17.09.2020 à 03:58

Lyon (F)Une rumeur, des tueurs et un braqueur liés à Genève

Le cerveau désigné de l’attaque du change Migros de Thônex (GE) a été abattu en 2016. Le procès des meurtriers présumés a débuté lundi.

de
Richard Schittly
Le défunt serait lié à l’attaque du change Migros en 2010 à Genève.

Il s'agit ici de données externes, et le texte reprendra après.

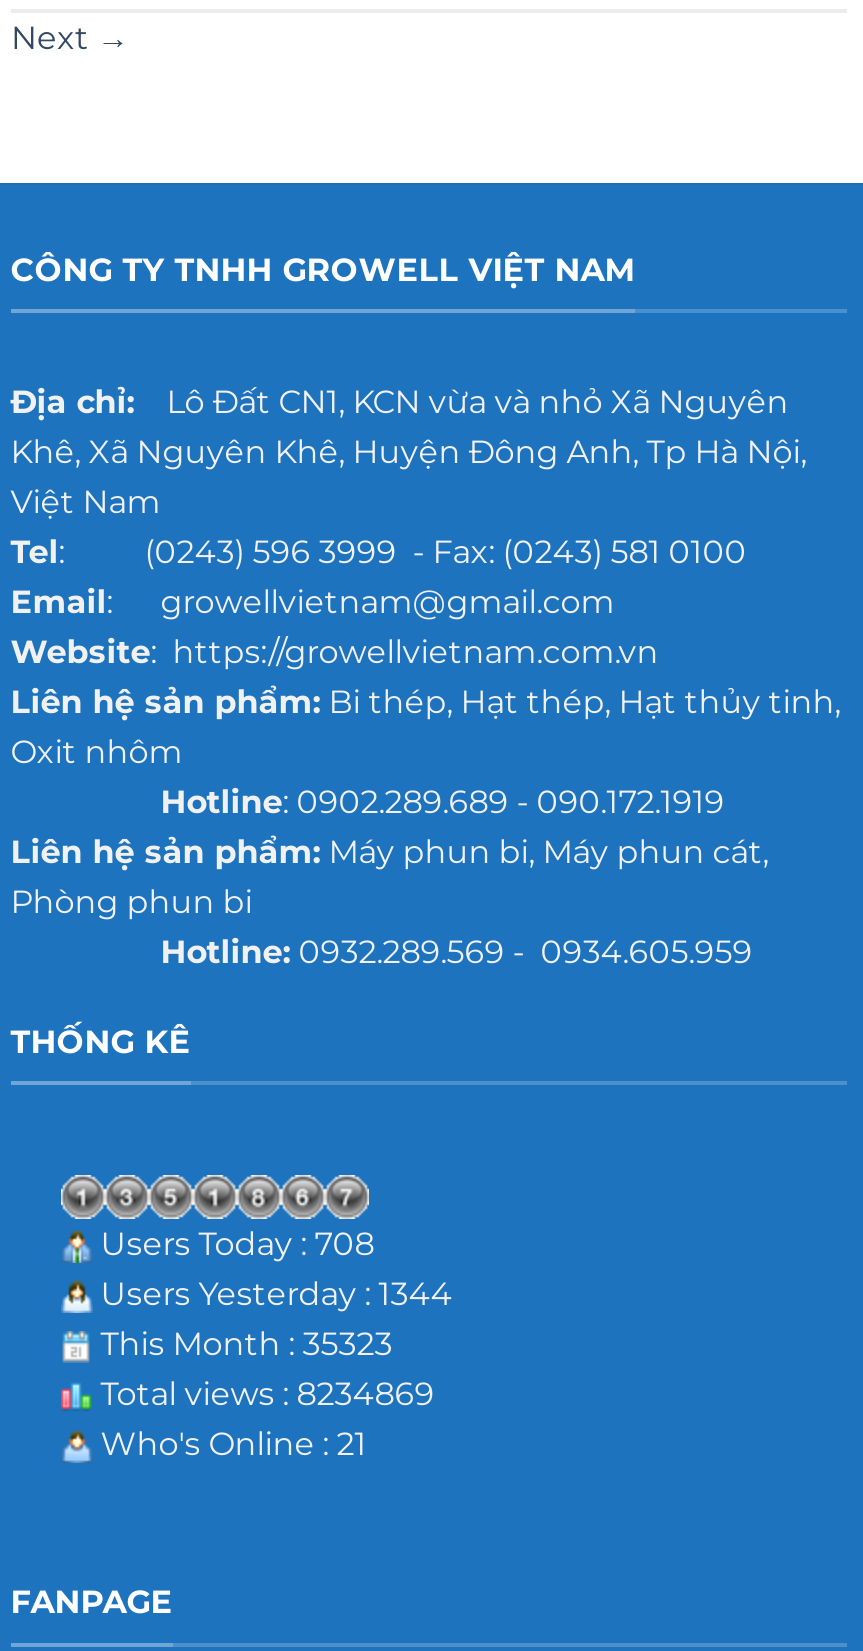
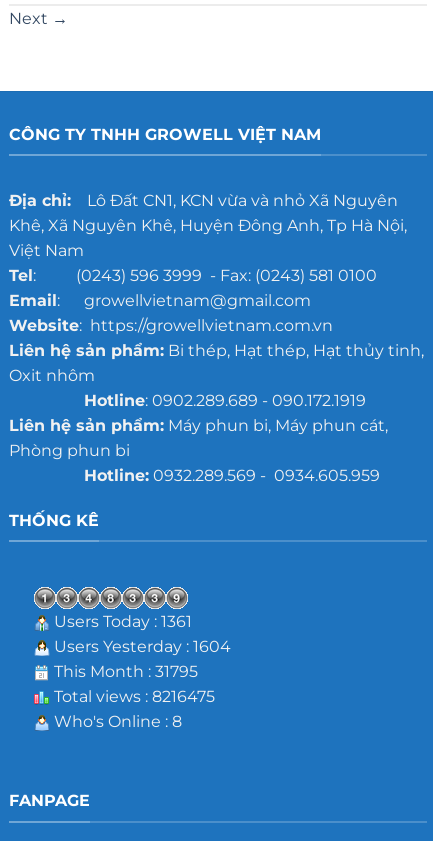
- Users Today : 708
+ Users Today : 1361

- Users Yesterday : 1344
+ Users Yesterday : 1604

- This Month : 35323
+ This Month : 31795

- Total views : 8234869
+ Total views : 8216475

- Who's Online : 21
+ Who's Online : 8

Le défunt serait lié à l’attaque du change Migros en 2010 à Genève.

Keystone

Le procès pour meurtre qui se déroule actuellement devant la Cour d’assises de Lyon est hanté par une rumeur qui, à l’origine, est partie de Suisse. Sept hommes sont accusés d’avoir éliminé L., 39 ans, le 29 avril 2016, au terme d’une expédition punitive digne d’un polar. Des tueurs à moto, accompagnés d’un convoi de véhicules, ont tendu un piège mortel à cette figure à forte carrure du banditisme lyonnais.


Or, L., alias Lali, avait été désigné comme un informateur du célèbre commissaire Michel Neyret (lire l’encadré), notamment dans une lettre anonyme adressée à un avocat genevois, en plein scandale de corruption visant le policier. La lettre manuscrite prétendait même que l’ex-No 2 de la PJ avait protégé son informateur, en retardant sciemment les investigations sur le brigandage du change Migros de Thônex attaqué à l’explosif et à l’arme lourde le 26 novembre 2010.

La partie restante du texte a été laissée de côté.